(Data records)
+++

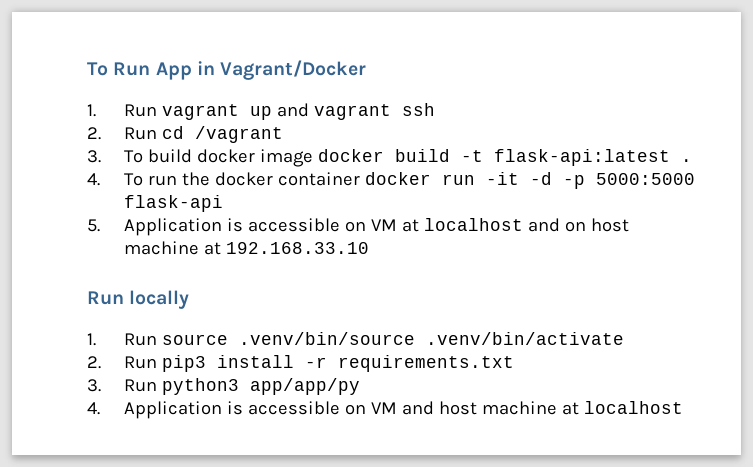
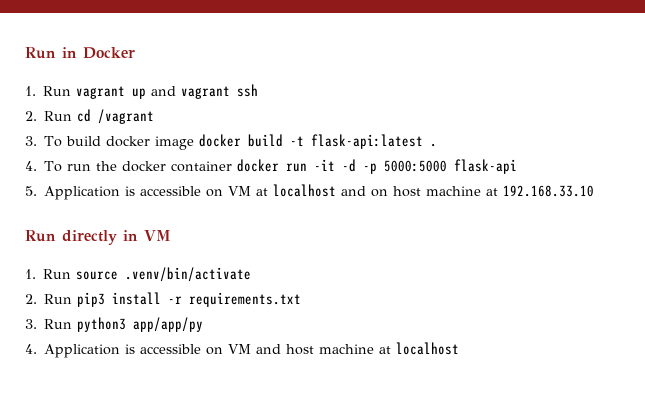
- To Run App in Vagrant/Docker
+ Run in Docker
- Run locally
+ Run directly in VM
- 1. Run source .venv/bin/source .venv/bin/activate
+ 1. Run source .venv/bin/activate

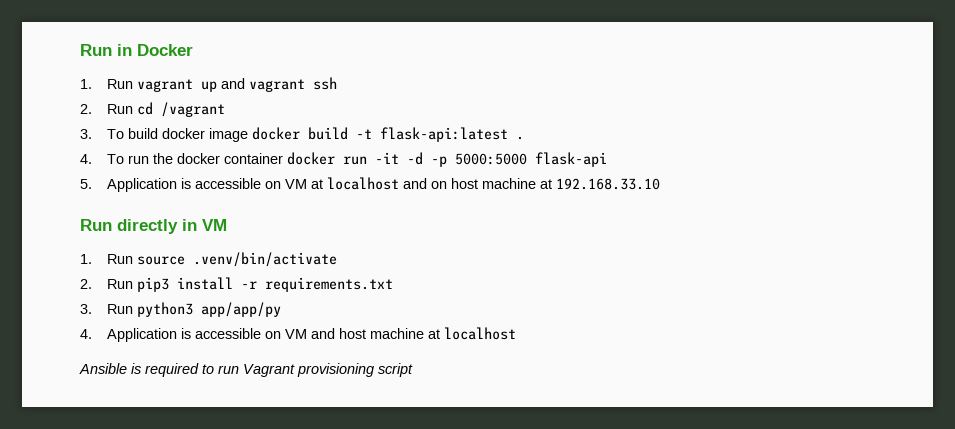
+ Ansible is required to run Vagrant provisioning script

+++

**INSTRUCTIONS FOR THE TASK:**
Omit all pictures while transcribing the entries verbatim.

**SOLUTION FOR THIS TASK:**
- To Run App in Vagrant/Docker
+ Run in Docker
- Run locally
+ Run directly in VM
- 1. Run source .venv/bin/source .venv/bin/activate
+ 1. Run source .venv/bin/activate

+ Ansible is required to run Vagrant provisioning script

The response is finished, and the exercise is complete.